Cost can be the main barriers for many schools when it comes to organising a residential school trip. But what if you could have all the benefits of a residential at a much lower cost?
Typically, school trips are taken during the spring and summer months as they tend to be warmer and they bookend exam periods.
Winter residentials, however, can reduce much of the financial outgoing, as well as providing additional benefits to both students and teachers.
YHA (England and Wales), one of the UK’s largest school residential providers has compiled a list of reasons as to why schools should be looking at taking their residential trips from November – February.
- Lower cost. To make them affordable, book a residential during low season. Now offering prices from as low £8.33 (ex VAT) per person per night, YHA has made residentials as accessible as possible.
- Bond building. Putting Year 7 students in an environment in which they can build strong new friendships as part of their transition to secondary school can build student confidence and social skills which will benefit them throughout their school career.
- A positive start to the school year. A residential between September and November is an opportunity to build foundations of resilience, relationships and a healthy attitude to learning at the beginning of the academic year, particularly where Year 7 pupils are concerned.
- Encouraging being active outdoors all year round. Why only play outdoors when it’s warm and sunny? A winter residential gives young people the opportunity to see how the outdoors can be explored all year round. It introduces positive, active behaviours and habits in an age where childhood obesity and mental health are both concerns. Half of all mental illnesses start by the age of 14 – instilling these good behaviours early on in secondary school could alleviate symptoms of illnesses such as SAD (Seasonal Affective Disorder).
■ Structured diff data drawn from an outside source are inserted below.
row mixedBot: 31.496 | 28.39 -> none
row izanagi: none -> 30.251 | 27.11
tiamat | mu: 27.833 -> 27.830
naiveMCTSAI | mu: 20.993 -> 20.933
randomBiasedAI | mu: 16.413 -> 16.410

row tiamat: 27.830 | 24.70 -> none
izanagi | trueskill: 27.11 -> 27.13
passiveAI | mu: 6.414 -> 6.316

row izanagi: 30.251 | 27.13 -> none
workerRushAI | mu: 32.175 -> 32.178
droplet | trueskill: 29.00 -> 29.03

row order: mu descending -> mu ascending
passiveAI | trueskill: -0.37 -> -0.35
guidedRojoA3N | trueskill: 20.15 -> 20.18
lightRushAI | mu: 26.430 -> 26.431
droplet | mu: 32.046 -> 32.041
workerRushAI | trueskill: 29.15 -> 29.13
- Ideal for SEND students. Off season can often mean more availability and less people in youth hostels. This relative peace and quiet can be ideal for young people with behavioural problems or sensory difficulties, giving a more favourable option for SEND students.
- Fire up imaginations with evening activities. Shorter days mean more opportunity to sit around a campfire, take part in torchlit walks and more exciting activities that simply aren’t possible during the longer summer/autumn days.
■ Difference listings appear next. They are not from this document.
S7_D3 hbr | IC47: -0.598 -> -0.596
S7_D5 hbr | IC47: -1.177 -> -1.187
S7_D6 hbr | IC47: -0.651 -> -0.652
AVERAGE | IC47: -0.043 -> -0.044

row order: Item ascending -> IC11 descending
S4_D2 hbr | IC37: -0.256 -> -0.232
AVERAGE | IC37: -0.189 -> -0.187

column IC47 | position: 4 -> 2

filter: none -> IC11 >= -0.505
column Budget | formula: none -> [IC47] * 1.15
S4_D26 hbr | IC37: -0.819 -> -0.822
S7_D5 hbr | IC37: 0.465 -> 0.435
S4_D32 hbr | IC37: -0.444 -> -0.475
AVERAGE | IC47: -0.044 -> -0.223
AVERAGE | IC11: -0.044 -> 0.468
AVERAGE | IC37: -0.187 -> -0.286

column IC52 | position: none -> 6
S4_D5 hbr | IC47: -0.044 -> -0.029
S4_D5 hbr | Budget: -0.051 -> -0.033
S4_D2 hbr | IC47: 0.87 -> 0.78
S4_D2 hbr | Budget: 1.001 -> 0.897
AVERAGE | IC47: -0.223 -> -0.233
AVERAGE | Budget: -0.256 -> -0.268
- Carry on regardless. Winter weather can be a fun way to teach resilience amongst young people – something crucial from Year 6 onwards where the pace of learning changes. Pack for rain and cold and allow students to earn a real sense of accomplishment in completing outdoor activities in spite of the Great British weather!
- Supporting the curriculum. Winter residentials can offer exposure to completely different components of the curriculum to that which a summer residential could. Discovery of the countryside, observation of different weather systems and ecosystems for example can be linked to a range of subjects, from geography and biology to PSHE, history and PE. Or make a great overarching project showing cohesion between subjects, offering a taste of each ahead of those all-important GCSE choices.
With 84 Learning Outside the Classroom (LOtC) accredited sites, more than any other provider, YHA is committed to year-round quality outdoor education. To help make residentials more affordable and accessible for schools, YHA offers reduced prices for residential trips taken between November and February (inclusive) at any one of its LOtC-accredited sites.